USGBC Advocates for Better Buildings to Fight Climate Change
As buildings account for about 40% of global emissions and are not stopping, USGBC has the answers.
According to USGBC, there are four actions the building industry should take in order to start the process of fighting climate change.
Building commitments must be increased.
Despite their critical importance in the decarbonization puzzle, buildings have been conspicuously absent from NDCs. An analysis from the Building to COP26 consortium found that out of the 186 countries that have submitted NDCs, only 136 countries mention buildings. The scope and detail of building plans varies—only 53 mention building efficiency and 38 mention building energy codes.
Countries will need to build out much more detailed and holistic plans to address their building sectors. This should include full decarbonization targets and concrete building policies and measures, such as stringent energy codes, building performance standards, deep retrofits and electrification.
Existing buildings need to be part of the solution.
Understandably, there’s a lot of emphasis on new buildings in decarbonization conversations: Ribbon-cutting ceremonies of sleek new buildings are politically potent images. Although new buildings are a critical component of achieving net zero, we must not lose sight on the less glamorous task of retuning and retrofitting existing buildings to be as efficient as possible—especially in developed countries, where most of the buildings that will exist in 2050 are already built.
Average annual energy retrofit rates in buildings are currently less than 1% in most major markets, well below the level required to achieve sustainability objectives. Most buildings in advanced economies, where heating demand is concentrated, were built before there were effective building codes. The IEA recommends that building retrofits in developed countries increase to an average of 2% per year by 2025, and 3% annually by 2040. IEA also recommends increasing deep retrofits that reduce a building’s energy consumption by 30–50% or more.
Embodied carbon must be addressed.
It can take 80 years for a new building to overcome the climate impacts created by its construction—even if the building itself is highly efficient.
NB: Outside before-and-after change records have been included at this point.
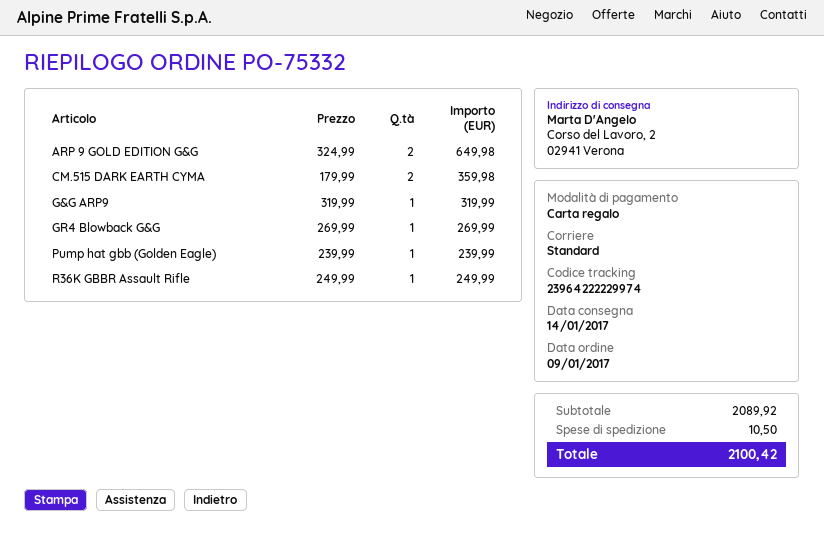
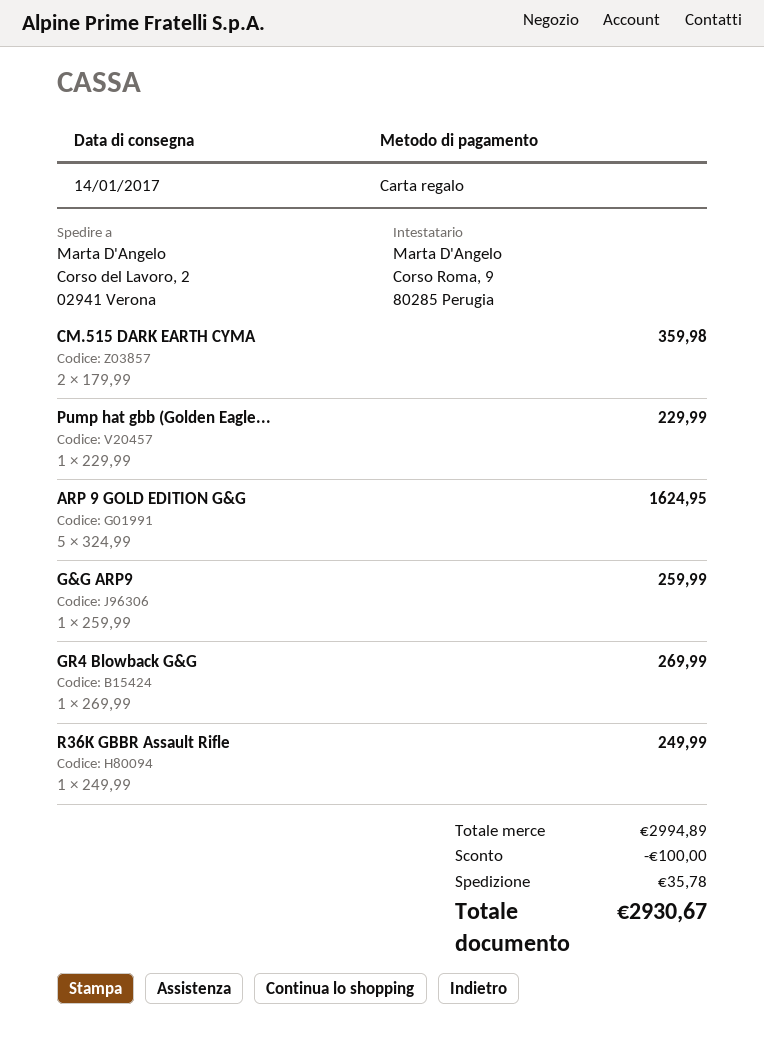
ARP 9 GOLD EDITION G&G: 2 x 324.99 = 649.98 -> 5 x 324.99 = 1624.95
G&G ARP9: 1 x 319.99 = 319.99 -> 1 x 259.99 = 259.99
Pump hat gbb (Golden Eagle): 1 x 239.99 = 239.99 -> 1 x 229.99 = 229.99
subtotal: 2089.92 -> 2994.89
discount: none -> 100.00
shipping: 10.50 -> 35.78
total: 2100.42 -> 2930.67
While many decarbonization efforts have focused on the operational emissions of buildings—referring to the emissions released from the daily use of the building—analytical models consistently find that embodied carbon will need to be addressed if we are collectively to achieve net zero emissions.
Embodied carbon refers to the emissions associated with materials and construction processes throughout a building’s life cycle, including CO2 created during the manufacturing of building materials (material extraction, transport to manufacturer and manufacturing), the transport of those materials to the job site, and the construction practices used. Estimates suggest that embodied carbon contributes to 11% of global emissions. Without significant action, embodied carbon will continue to grow in proportion to total emissions.
Ahead of COP26, the World Green Building Council expanded the scope of its Net Zero Carbon Buildings Commitment to include embodied carbon emissions from the building and construction sector. USGBC welcomes increased attention to embodied carbon and offers resources, LEED credits and education courses to help reduce this impact through both materials selection and whole building approaches.
Commitments need robust solutions.
While countries will need to implement strong policy and regulatory initiatives to address these gaps in building sector emissions, market-based tools are also critical. USGBC’s delegation is attending COP26 to position LEED as a comprehensive framework for addressing building performance through the entire life cycle: from design and construction to operations, maintenance and end-of-life considerations.
LEED for Operations and Maintenance (O+M) and Arc, for instance, work in tandem to help building owners and managers measure the performance of existing buildings. Plus, the LEED v4.1 Materials and Resources credit addresses embodied carbon by rewarding building reuse, life-cycle analysis in the form of whole-building life cycle assessment and environmental product declarations, material ingredient reporting and optimization, responsible sourcing of raw materials; and waste reduction and management.